**Task description:** Below are the entries; return exactly the line with "- npm install" and every later line, without anything else.

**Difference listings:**

----

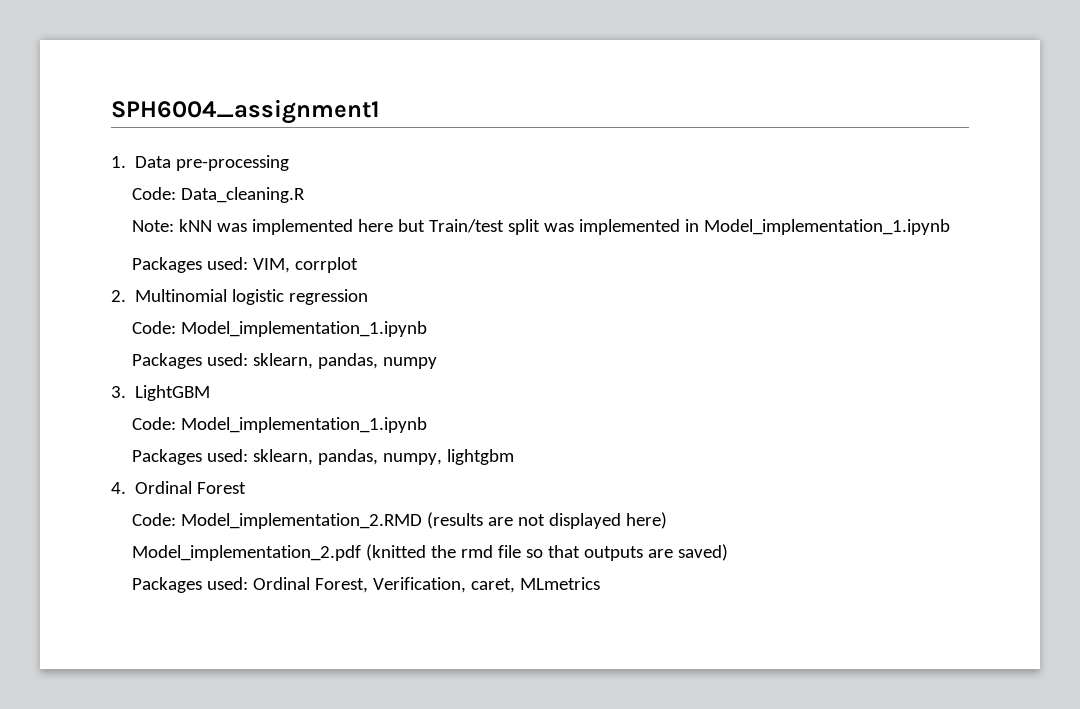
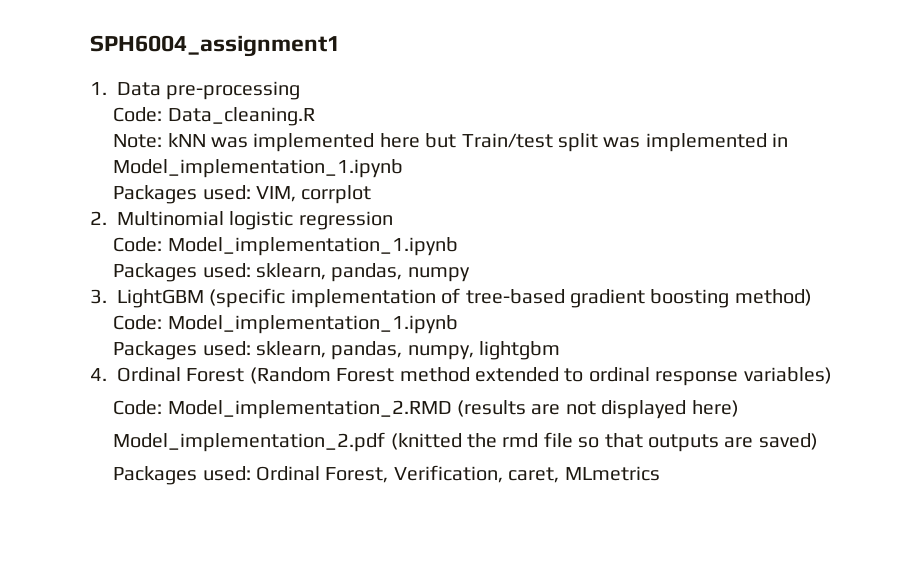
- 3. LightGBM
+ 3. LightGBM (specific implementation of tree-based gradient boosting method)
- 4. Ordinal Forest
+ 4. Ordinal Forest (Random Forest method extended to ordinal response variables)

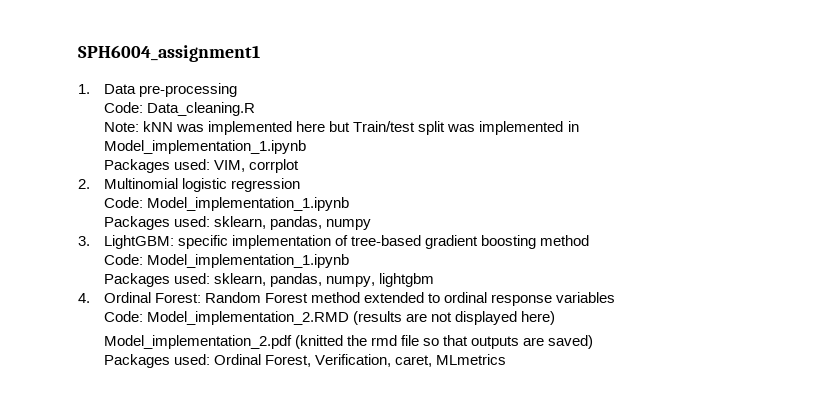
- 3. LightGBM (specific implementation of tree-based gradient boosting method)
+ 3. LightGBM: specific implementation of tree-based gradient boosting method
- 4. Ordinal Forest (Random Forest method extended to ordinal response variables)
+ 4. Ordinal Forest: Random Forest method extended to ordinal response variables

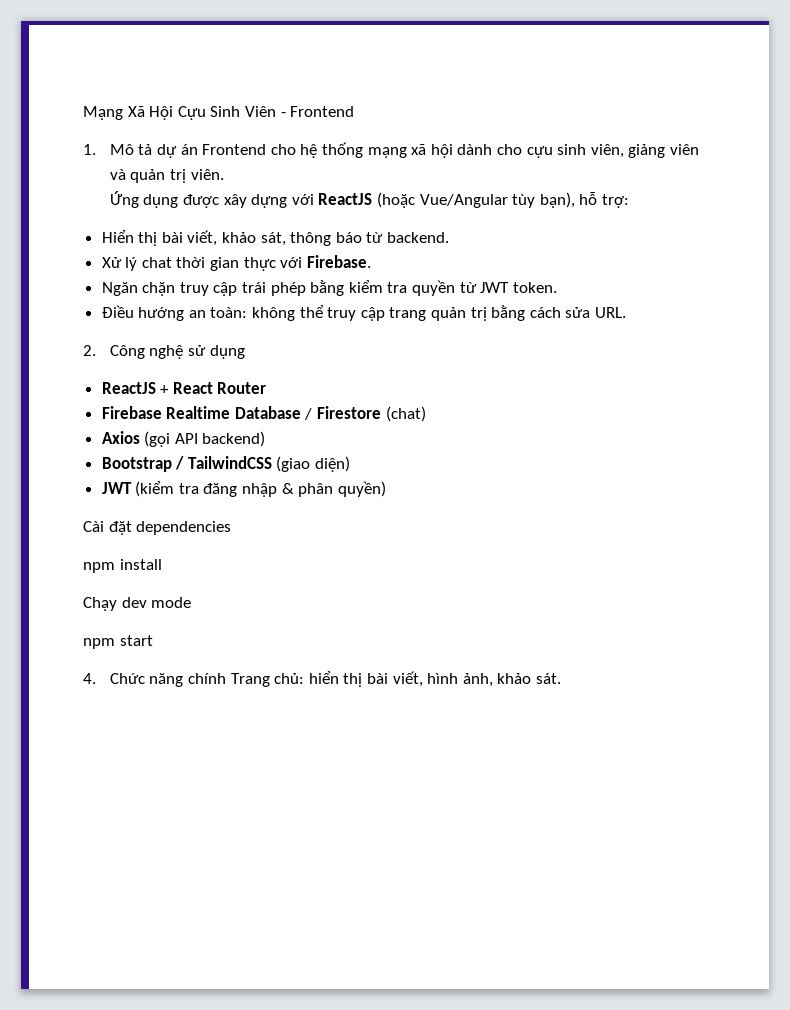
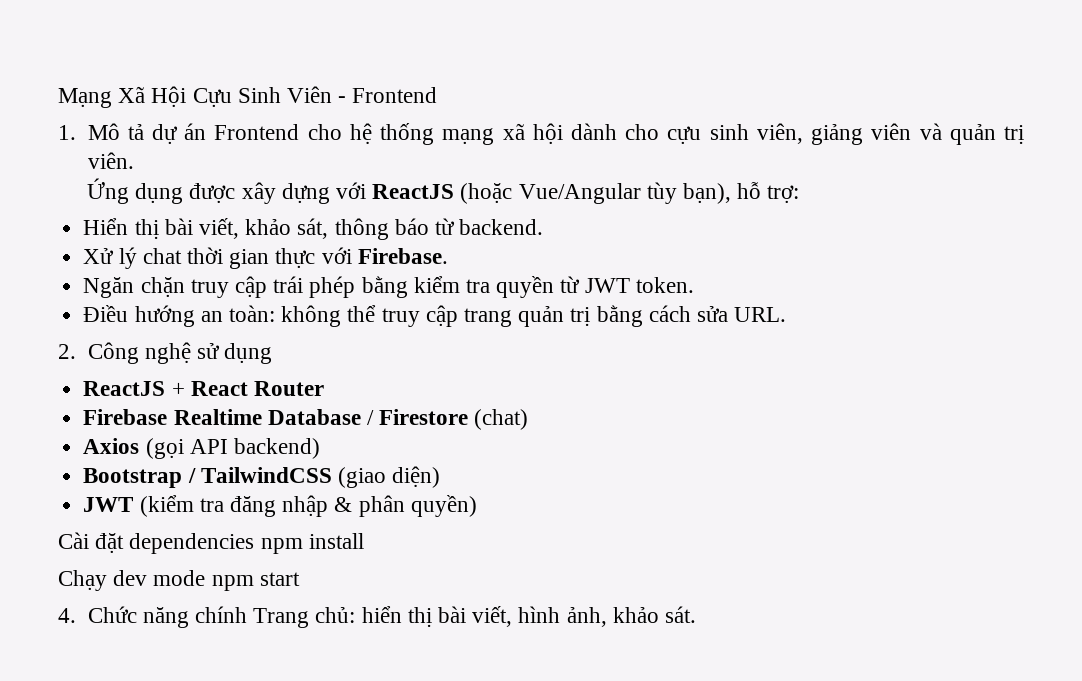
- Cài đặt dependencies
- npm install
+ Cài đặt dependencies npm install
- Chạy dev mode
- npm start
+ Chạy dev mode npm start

----

**Task output:**
- npm install
+ Cài đặt dependencies npm install
- Chạy dev mode
- npm start
+ Chạy dev mode npm start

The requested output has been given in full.